From 1950 to 1956 Rosenbluth worked under the direction of Edward Teller in the Los Alamos National Laboratory in the hydrogen bomb . In 1953 he was involved in the development of the Metropolis algorithm as a prototype of a Monte Carlo method , as was his wife Arianna W. Rosenbluth .
Since 1956 Rosenbluth dealt with plasma physics. He first worked at General Atomics in San Diego . In 1960 he became professor of plasma physics at the newly founded University of San Diego . In 1965 he led an international workshop for plasma theory with the Russian Roald Sagdeev at the ICTP in Trieste , which was particularly important for the contacts between Russian and American scientists.
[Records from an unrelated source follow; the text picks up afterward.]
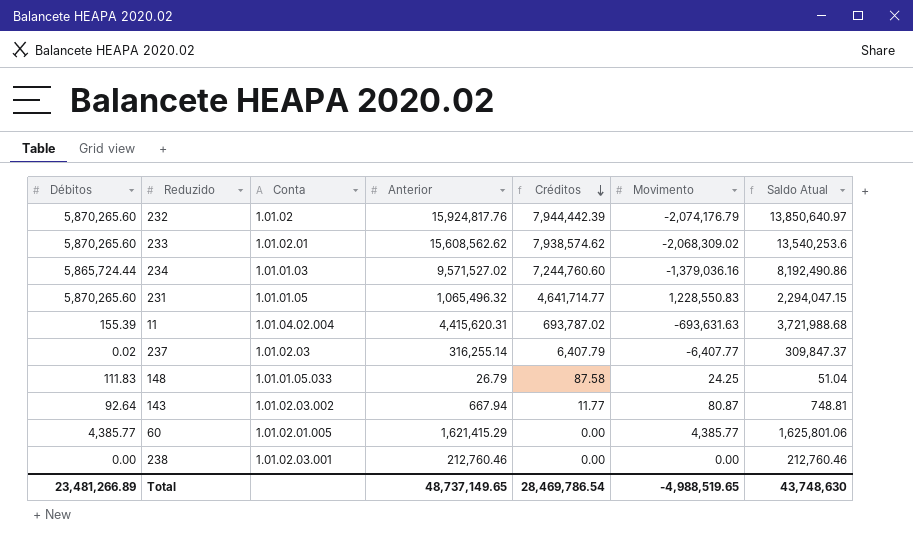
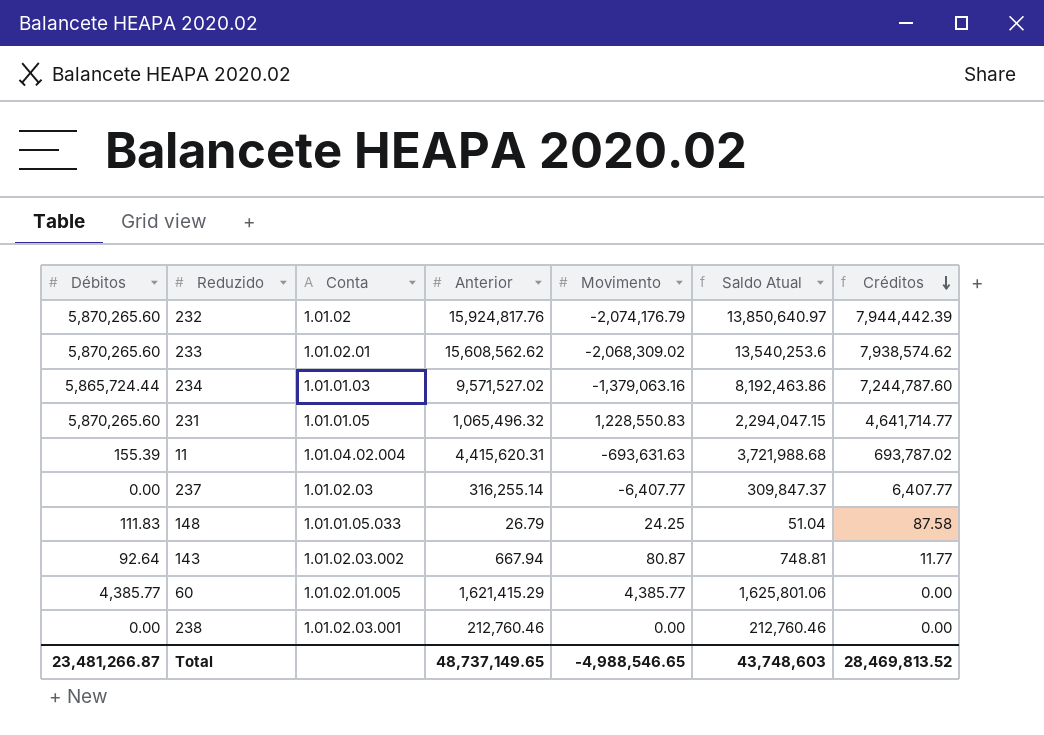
column Créditos | position: 5 -> 7
234 | Movimento: -1,379,036.16 -> -1,379,063.16
234 | Saldo Atual: 8,192,490.86 -> 8,192,463.86
234 | Créditos: 7,244,760.60 -> 7,244,787.60
237 | Débitos: 0.02 -> 0.00
237 | Créditos: 6,407.79 -> 6,407.77
Total | Débitos: 23,481,266.89 -> 23,481,266.87
Total | Movimento: -4,988,519.65 -> -4,988,546.65
Total | Saldo Atual: 43,748,630 -> 43,748,603
Total | Créditos: 28,469,786.54 -> 28,469,813.52

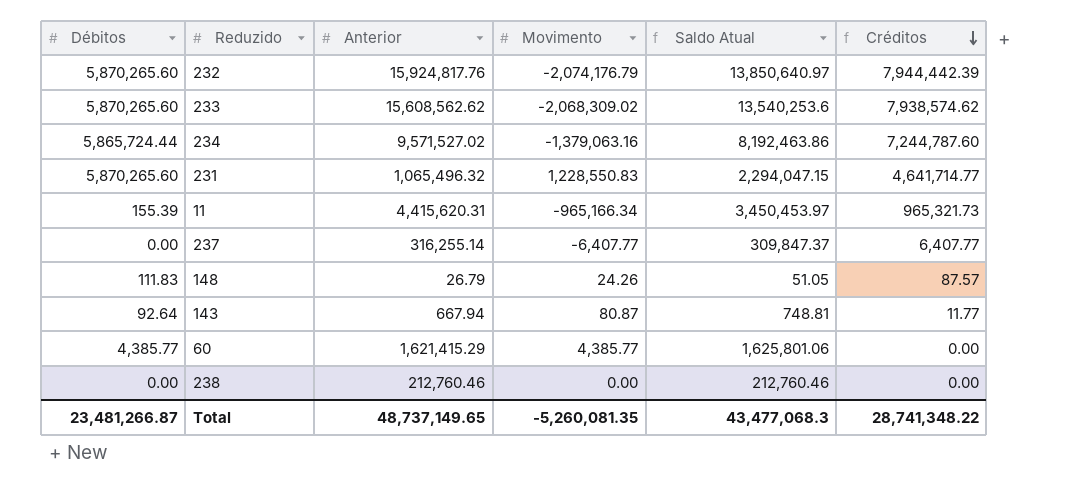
column Conta | position: 3 -> none
11 | Movimento: -693,631.63 -> -965,166.34
11 | Saldo Atual: 3,721,988.68 -> 3,450,453.97
11 | Créditos: 693,787.02 -> 965,321.73
148 | Movimento: 24.25 -> 24.26
148 | Saldo Atual: 51.04 -> 51.05
148 | Créditos: 87.58 -> 87.57
Total | Movimento: -4,988,546.65 -> -5,260,081.35
Total | Saldo Atual: 43,748,603 -> 43,477,068.3
Total | Créditos: 28,469,813.52 -> 28,741,348.22

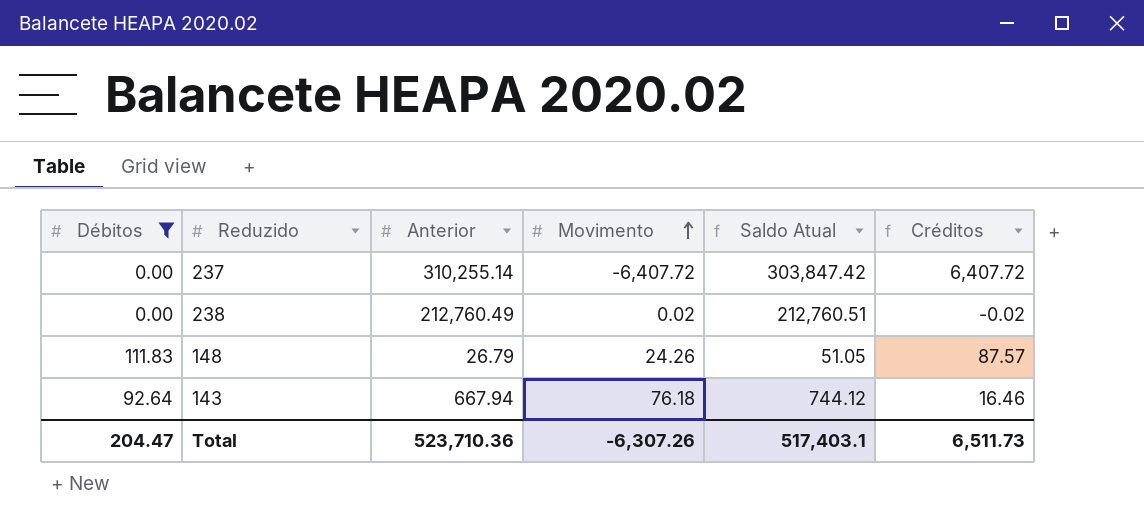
filter: none -> Débitos <= 111.83
row order: Créditos descending -> Movimento ascending
237 | Anterior: 316,255.14 -> 310,255.14
237 | Movimento: -6,407.77 -> -6,407.72
237 | Saldo Atual: 309,847.37 -> 303,847.42
237 | Créditos: 6,407.77 -> 6,407.72
238 | Anterior: 212,760.46 -> 212,760.49
238 | Movimento: 0.00 -> 0.02
238 | Saldo Atual: 212,760.46 -> 212,760.51
238 | Créditos: 0.00 -> -0.02
143 | Movimento: 80.87 -> 76.18
143 | Saldo Atual: 748.81 -> 744.12
143 | Créditos: 11.77 -> 16.46
Total | Débitos: 23,481,266.87 -> 204.47
Total | Anterior: 48,737,149.65 -> 523,710.36
Total | Movimento: -5,260,081.35 -> -6,307.26
Total | Saldo Atual: 43,477,068.3 -> 517,403.1
Total | Créditos: 28,741,348.22 -> 6,511.73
In 1967 he moved to Princeton, where he conducted research at the Institute for Advanced Study and the Princeton Plasma Physics Laboratory and taught at Princeton University . From 1980 to 1987 he was director of the Institute for Fusion Studies at the University of Texas at Austin . He then returned to General Atomics and the University of San Diego, where he remained until his retirement in 1993. After retiring, he was chief scientist in the ITER planning team until 1999 .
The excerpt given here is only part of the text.